Трое переглянулись между собой и вяло пробормотали:
– Да, пожалуй…
– Принесите ещё три кружки, – крикнул Иван забежавшему на веранду официанту. Тот кивнул и исчез.
Только сейчас он увидел, что все находящиеся на веранде смотрят на него, а глаза их спрашивают без остановки. «Что же такого удивительного сейчас произошло, что они так смотрят?» – спросил сам себя Иван, но догадывался: не принято было так делать – сажать за свой стол тех, кто неприятен, кто приходит не вовремя, кто не твоего общества. «А что в них не так? Это работяги, которые, быть может, достойны сидеть за этим столом куда больше каждого из вас, – думал он. – Они пьяны, но кто из нас идеален? Вы ли, надменно смотрящие на них? Отнюдь. Они пьяны, но добры и невинны в своей шутке, в своих действиях».

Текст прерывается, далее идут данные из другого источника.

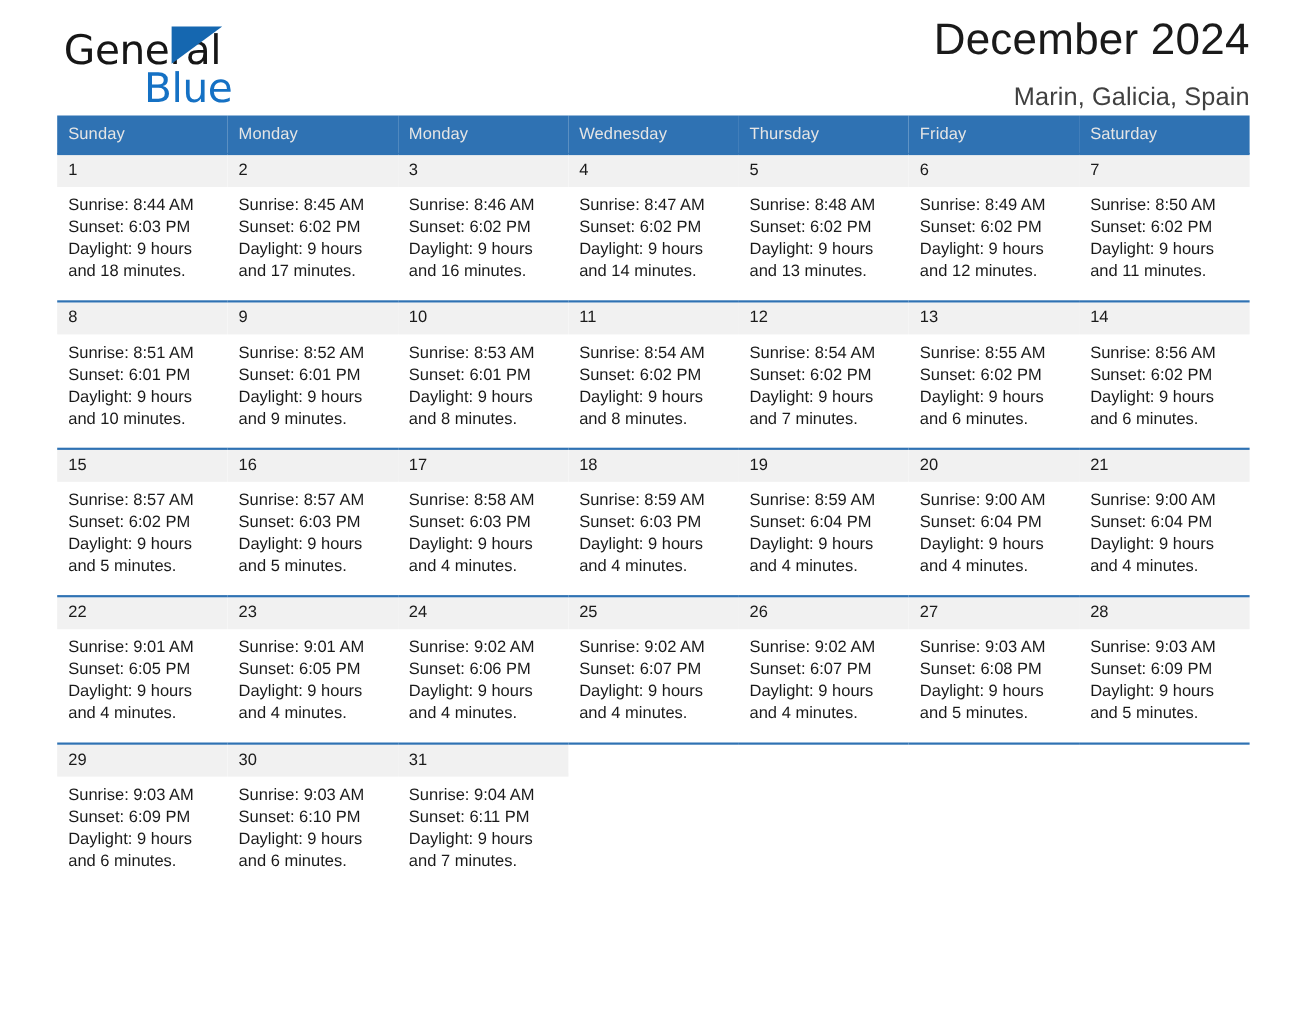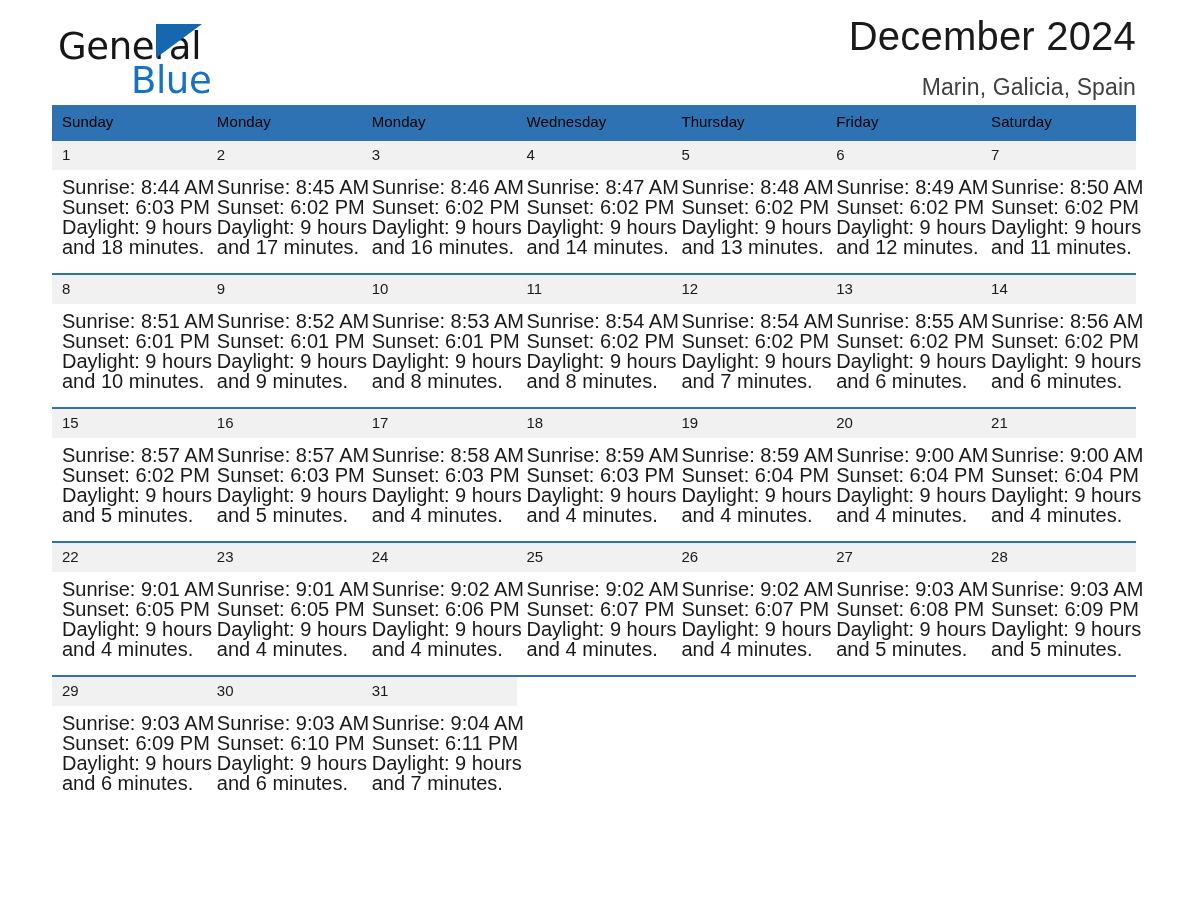--- a/index.html
+++ b/index.html
@@ -94,21 +94,21 @@
   .calendar {
     margin: 0 52px;
     width: 1084px;
     border-collapse: collapse;
     table-layout: fixed;
   }
   .calendar col { width: 154.85px; }
 
   thead th {
     background: #2f72b3;
-    color: #000000;
+    color: #e5e5e5;
     font-size: 15px;
     font-weight: 400;
     text-align: left;
     padding: 8px 0 9px 10px;
     letter-spacing: 0.1px;
     margin-left: 40px;
   }
 
   tbody td {
     vertical-align: top;
@@ -125,21 +125,21 @@
     background: #f1f1f1;
     font-size: 15px;
     color: #1a1a1a;
     padding: 5px 0 5px 10px;
     line-height: 1.25;
     min-height: 26px;
   }
   .daynum.blank { background: #ffffff; color: transparent; }
   .details {
     padding: 7px 0 0 10px;
-    font-size: 20px;
+    font-size: 15px;
     line-height: 20px;
     color: #1a1a1a;
   }
   .details div { white-space: nowrap; }
 </style>
 </head>
 <body>
 
 <div class="page">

Филипп быстро смирился с выходкой своего друга и уже разговаривал и смеялся с рабочими, которые окончательно свыклись и уже рассказывали всякие истории.
– Вот сегодня только, слышишь, Филипп, было дело: иду я по коридору утром на площадку, десять минут назад глаза продрал, сонный: пушкой выстрели – не шелохнусь. Иду, пошатываюсь, никого не трогаю, а тут – бац: один конец балки оторвался от потолка и хряпнул об стену, да так сильно, что ещё вмятина в ней осталась. И аккурат передо мной, в шаге. А если бы шагнул, а? Риск, дорогой мой, рискуем жизнью каждый день и каждый час, а этот жид платит так, что только на бутылку хватает. Вот то-то и веселимся, – рассказывает один.